P/1 – Mas você não acha que está mudando o perfil das lojas, pelo menos na Santa Rosa, tem menos armazens, eu acho.
R – É, porque alguns comerciantes saíram e foram pra outros bairros tipo Alphaville, São Mateus. Mas assim, eu não sei, eu acho que os mais conservadores, não sei se um dia eles sairiam daqui. Porque eu acho que tem toda uma história aqui. As lojas estão mudando assim, porque está existindo mais o varejinho na zona cerealista e antes era só os atacadistas grandes. Mas eu acho que deve permanecer assim por mais alguns anos, eu acredito, não sei. Eu acho que quando você tem uma economia que está estagnada, até você colocar a locomotiva pra andar de novo, eu não sei, eu, no meu olhar, eu acho que é mais de sete a 14 anos que vai. Tudo bem que vão existir novos prédios que estão sendo feitos e tudo, mas como é que você vai vender apartamento se você não consegue, pelo menos, aquecer a economia.
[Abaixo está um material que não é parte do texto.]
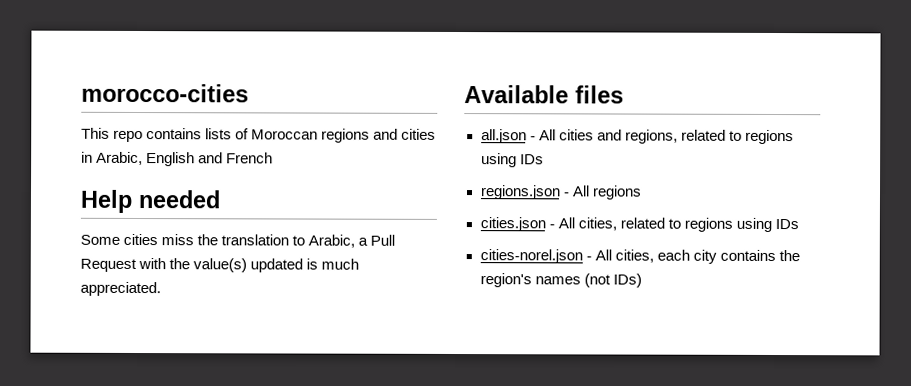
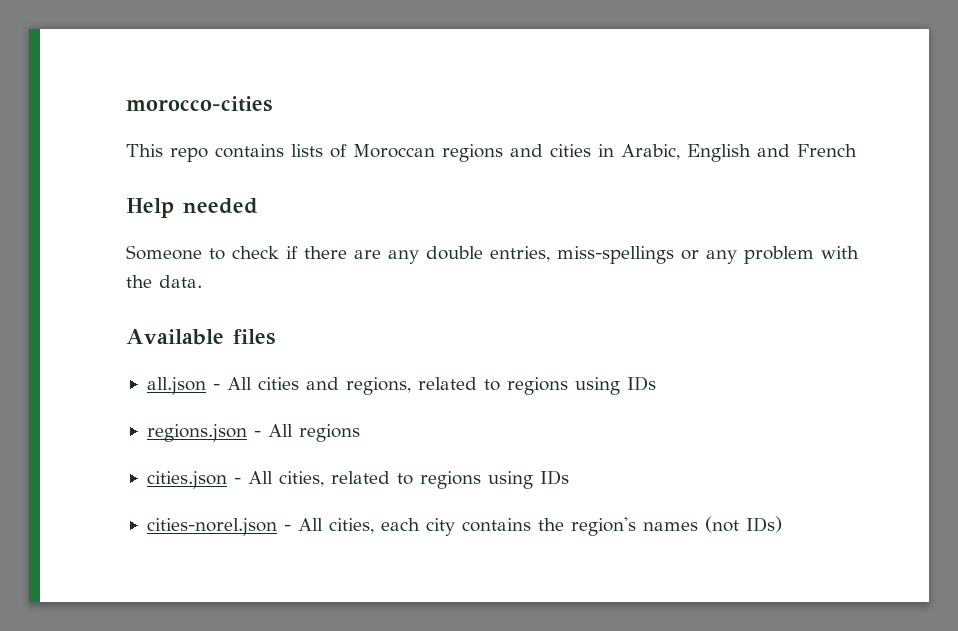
- Some cities miss the translation to Arabic, a Pull Request with the value(s) updated is much appreciated.
+ Someone to check if there are any double entries, miss-spellings or any problem with the data.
Como é que as pessoas vão comprar, como é que vão pagar? Não é? Eu acho assim, a tendência é ficar armazéns menores. E vai crescer cada vez mais o varejinho.
P/2 – Você tem alguma história muito marcante a partir desse momento que você assume aqui? Com algum funcionário, algum cliente, alguma coisa que marcou bastante.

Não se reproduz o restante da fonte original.